> **AIM OF THE TASK**
The line containing "discount: none -> 126.30" marks where to begin; quote it and every line after it through the end of the data, exactly as written.

=== EXTRACTED MATERIAL ===

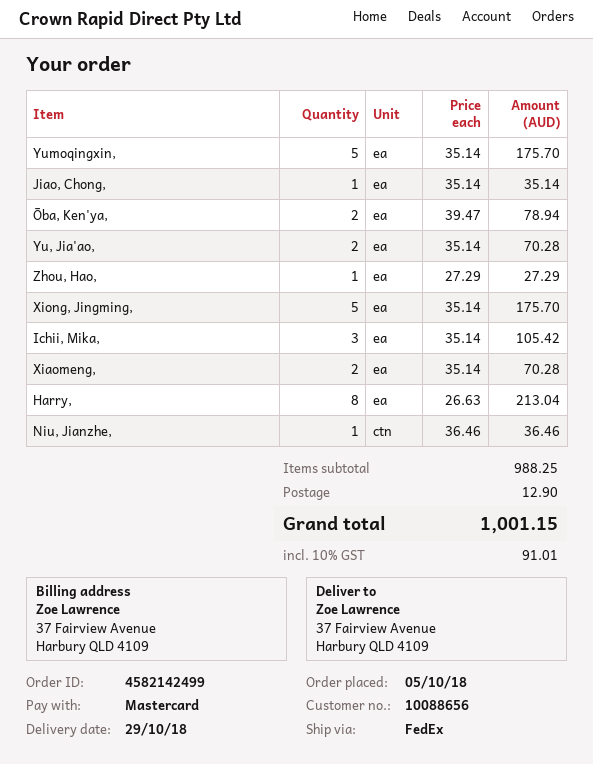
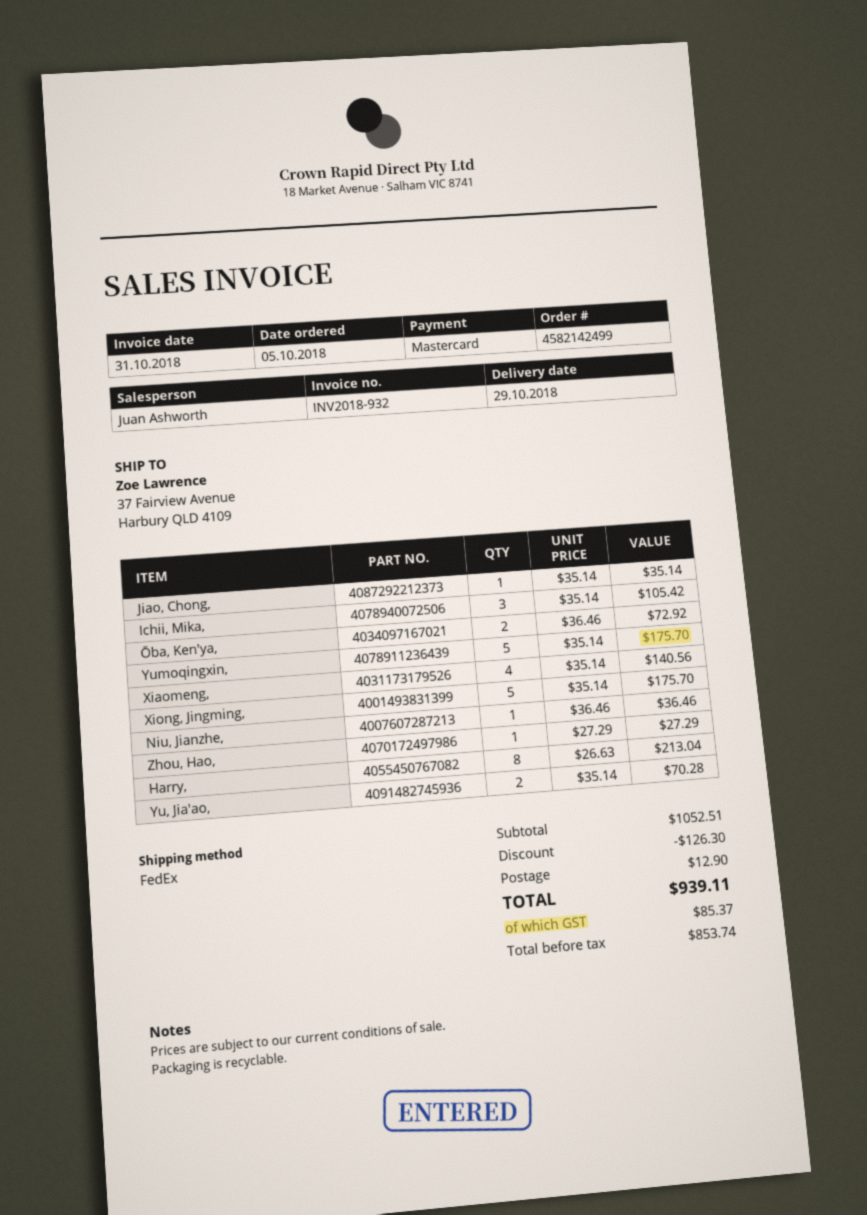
Ōba, Ken'ya,: 2 x 39.47 = 78.94 -> 2 x 36.46 = 72.92
Xiaomeng,: 2 x 35.14 = 70.28 -> 4 x 35.14 = 140.56
subtotal: 988.25 -> 1052.51
discount: none -> 126.30
tax: 91.01 -> 85.37
total: 1001.15 -> 939.11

===

> **RESPONSE BELOW**
discount: none -> 126.30
tax: 91.01 -> 85.37
total: 1001.15 -> 939.11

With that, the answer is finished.